There may be a need for musical evolution in America as worrying developments continue to escalate there. Not too long ago, Gregg did a talk at the Smithsonian Museum in Washington, D.C. and was asked to censor some of the content in his presentation. The Worst Among Us examines how things can soon escalate if they’re tolerated.

“It starts with a simple thing, like censorship, and then it becomes knees in backs and tear gas and pepper spray,” explains Gregg. “It looks at how that imbalance of power takes over even in spaces like museums, and the indoctrination against native people, grabbing sacred items from sacred sites, and erasing bloodlines.

“It also dovetails into what’s happening now with the current administration in the United States trying to delete history, so that it’s more amenable to conservative whites. But to me, that amounts to colonialism.”

Despite the depth of his knowledge and feeling, Gregg is realistic about what he can achieve, even if he remains hopeful.

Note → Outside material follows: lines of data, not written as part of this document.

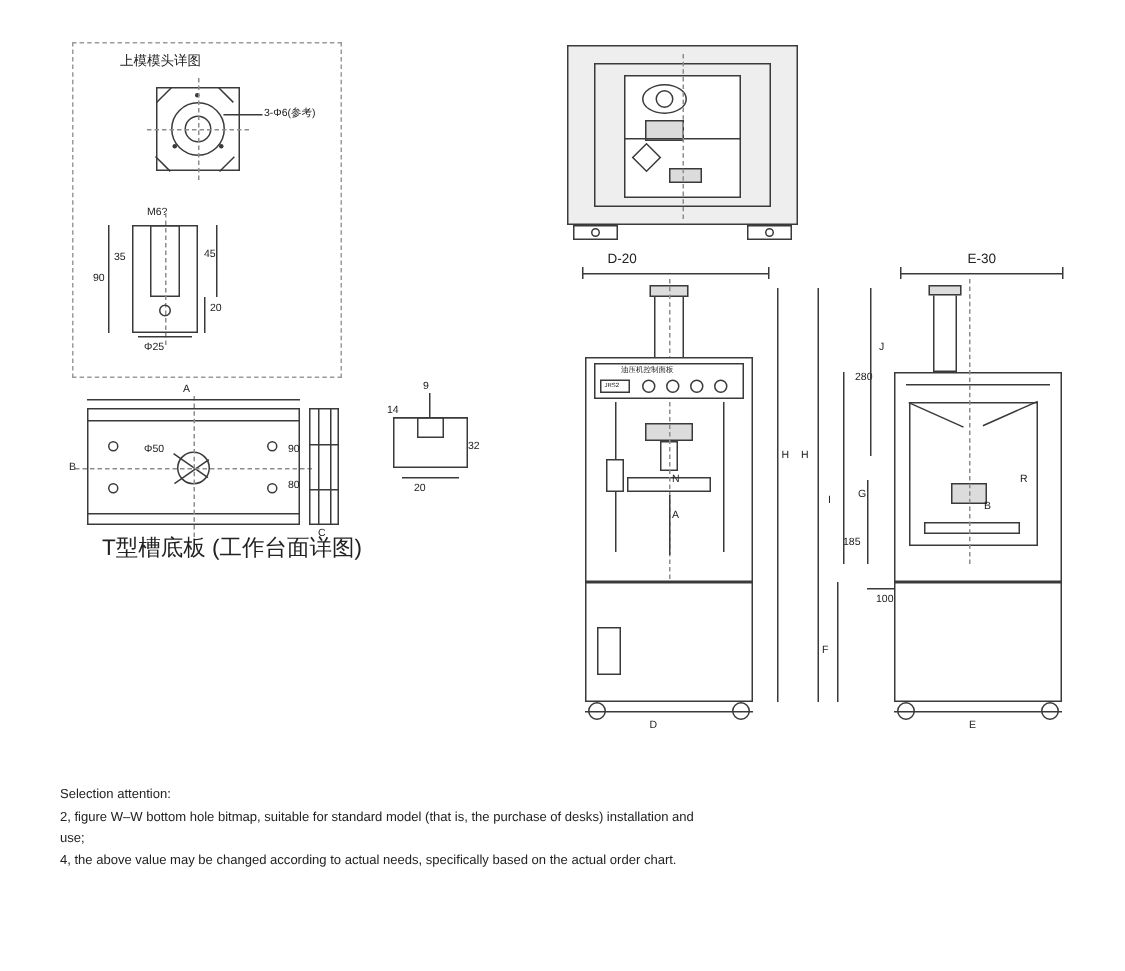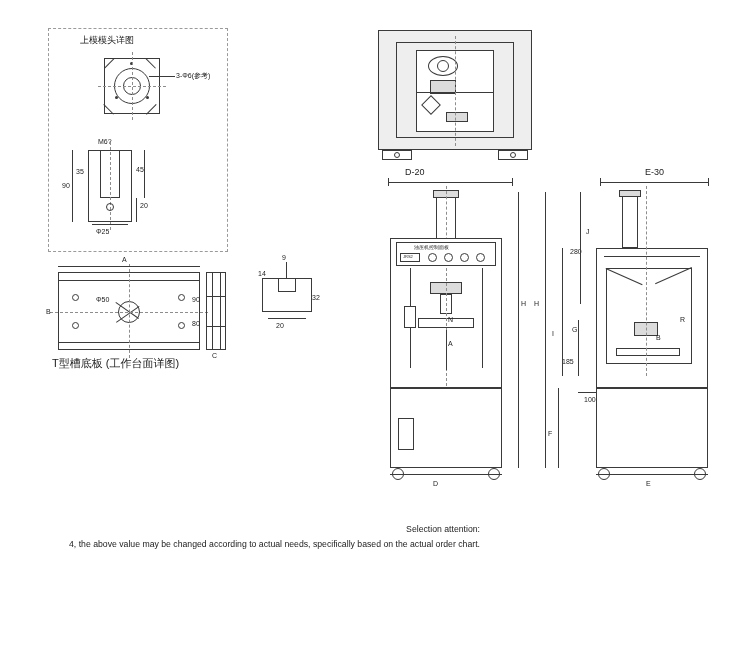--- a/index.html
+++ b/index.html
@@ -11,7 +11,7 @@
     position:relative;
     overflow:hidden;
   }
-  .page{position:absolute;left:0;top:0;width:639px;height:647px;text-align:right;}
+  .page{position:absolute;left:0;top:0;width:639px;height:647px;}
 
   
   .ln{position:absolute;background:#3a3a3a;}

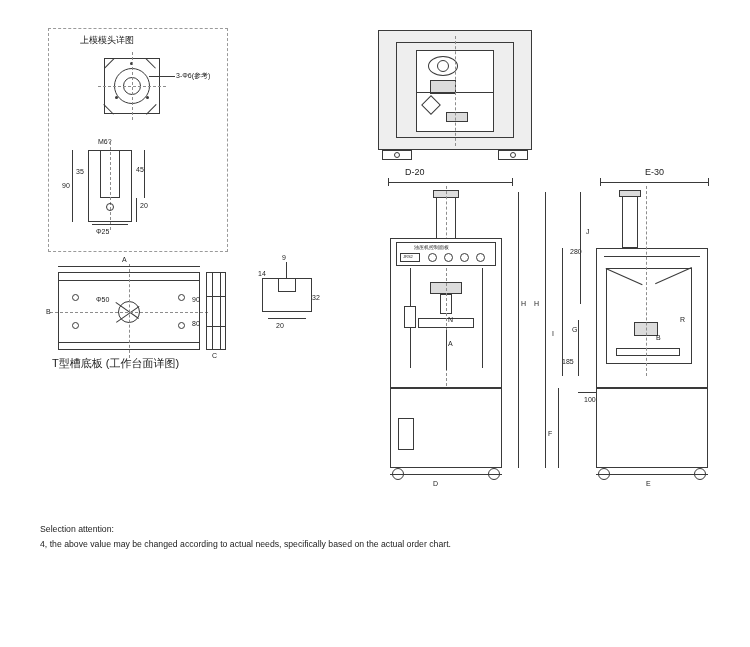--- a/index.html
+++ b/index.html
@@ -90,7 +90,7 @@
   <div class="lbl" style="left:122px;top:256px;">A</div>
   <div class="lbl" style="left:46px;top:308px;">B</div>
   <div class="lbl" style="left:96px;top:296px;">Φ50</div>
-  <div class="lbl cn" style="left:52px;top:358px;font-size:11px;">T型槽底板 (工作台面详图)</div>
+  <div class="lbl cn" style="left:68px;top:358px;font-size:15px;">T型槽底板 (工作台面详图)</div>
 
   <div class="box" style="left:206px;top:272px;width:20px;height:78px;"></div>
   <div class="ln v" style="left:212px;top:272px;height:78px;"></div>

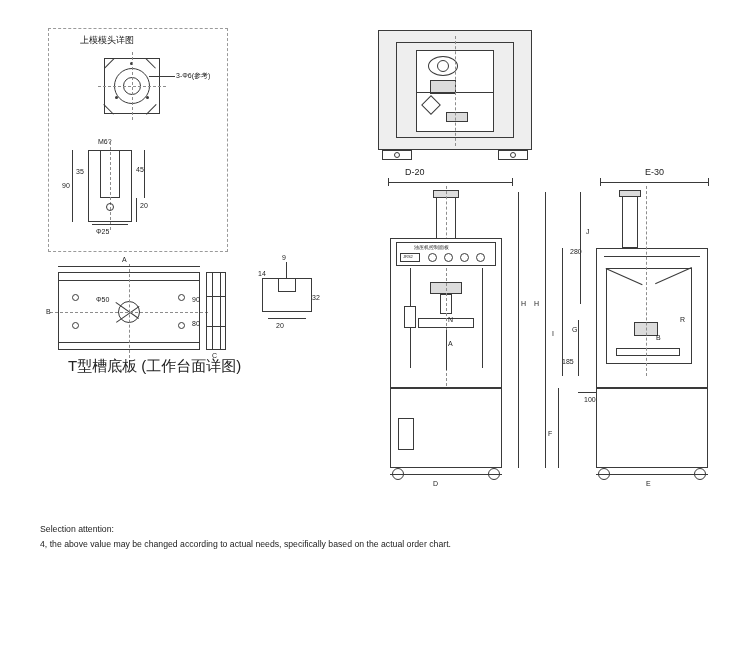--- a/index.html
+++ b/index.html
@@ -207,6 +207,7 @@
 
   <div class="notes-en">
     <div class="t">Selection attention:</div>
+    <div class="t">2, figure W–W bottom hole bitmap, suitable for standard model (that is, the purchase of desks) installation and use;</div>
     <div class="t">4, the above value may be changed according to actual needs, specifically based on the actual order chart.</div>
   </div>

“I don’t believe anything I’m doing will change the world, but if I can contribute, then I feel proud to be able to do so. If someone says, ‘I learned from this record and I’d never thought about this before’, then I think that’s pretty solid. I don’t live and breathe off of that, but I certainly appreciate that as a byproduct of the compelling nature of making art.”

More serious than that in Gregg’s mission, though, is educating indigenous people.

“For indigenous people, gathering knowledge is not just a thing that you do, it’s a tool of survival.”